[[ Given data, beginning ]]

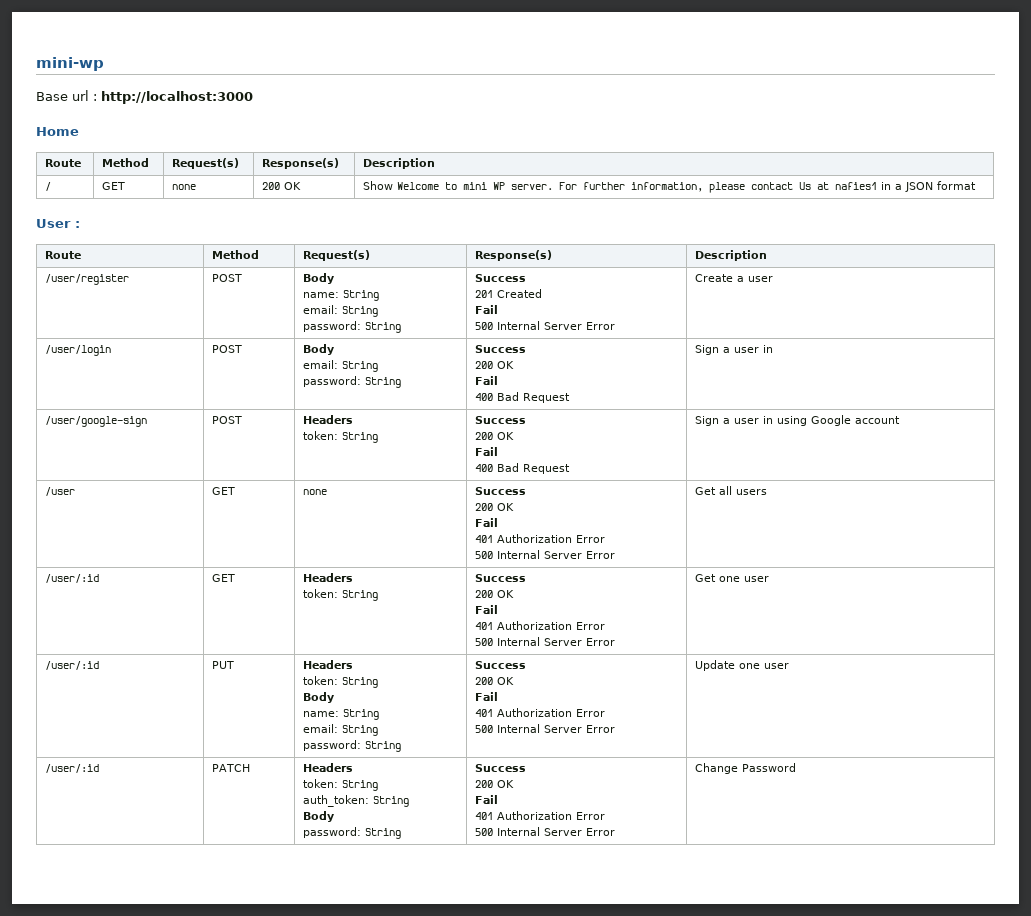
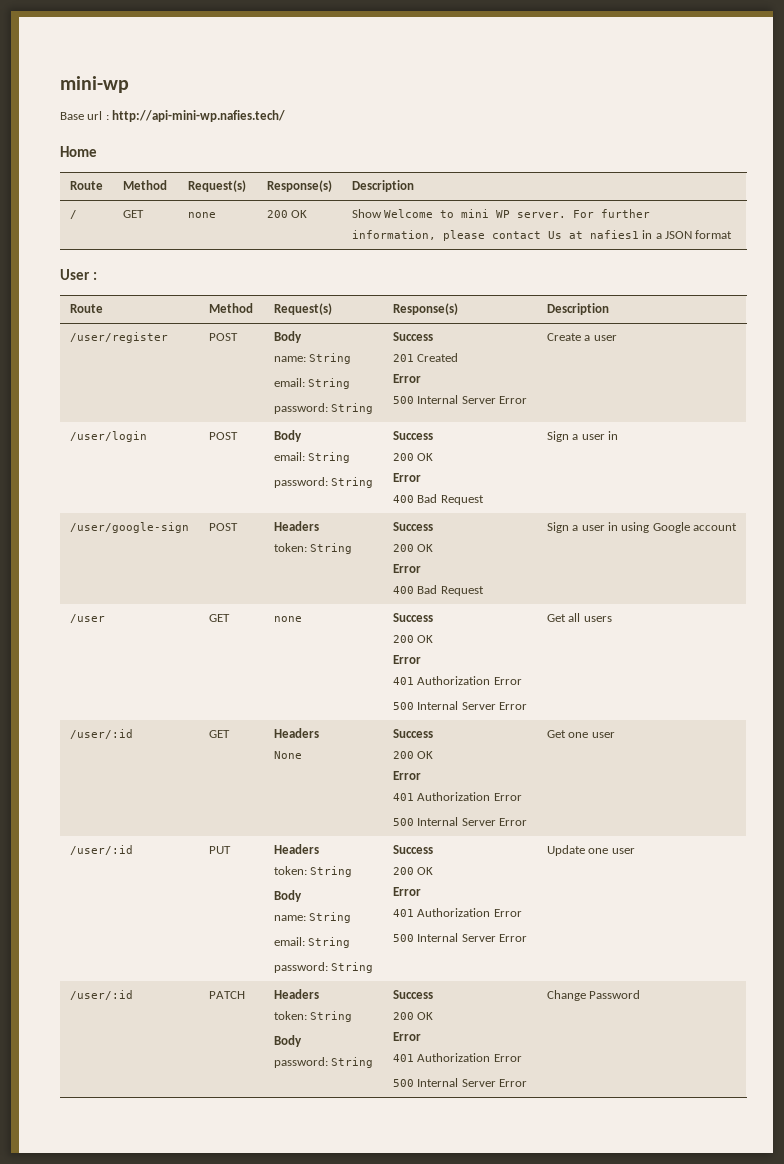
[101,91,253,104] http://localhost:3000 -> [112,110,286,122] http://api-mini-wp.nafies.tech/
[474,305,498,314] Fail -> [392,374,421,383] Error
[474,376,498,385] Fail -> [392,473,421,482] Error
[474,447,498,456] Fail -> [392,564,421,573] Error
[474,518,498,527] Fail -> [392,655,421,664] Error
[302,589,378,601] [474,574,526,582] [474,590,514,598] [474,605,498,614] // token: String | Success // 200 OK // Fail -> [273,751,302,759] [392,729,433,738] [392,751,434,759] [392,771,421,780] // None | Success // 200 OK // Error
[474,692,498,701] Fail -> [392,887,421,896] Error
[302,795,409,807] // auth_token: String -> (353, 1016) none
[474,795,498,804] Fail -> [392,1032,421,1041] Error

[[ Given data, end ]]

◆ Activity: The whole listing above must be returned exactly as written, with no pictures carried over.

◆ Answer to this problem:
[101,91,253,104] http://localhost:3000 -> [112,110,286,122] http://api-mini-wp.nafies.tech/
[474,305,498,314] Fail -> [392,374,421,383] Error
[474,376,498,385] Fail -> [392,473,421,482] Error
[474,447,498,456] Fail -> [392,564,421,573] Error
[474,518,498,527] Fail -> [392,655,421,664] Error
[302,589,378,601] [474,574,526,582] [474,590,514,598] [474,605,498,614] // token: String | Success // 200 OK // Fail -> [273,751,302,759] [392,729,433,738] [392,751,434,759] [392,771,421,780] // None | Success // 200 OK // Error
[474,692,498,701] Fail -> [392,887,421,896] Error
[302,795,409,807] // auth_token: String -> (353, 1016) none
[474,795,498,804] Fail -> [392,1032,421,1041] Error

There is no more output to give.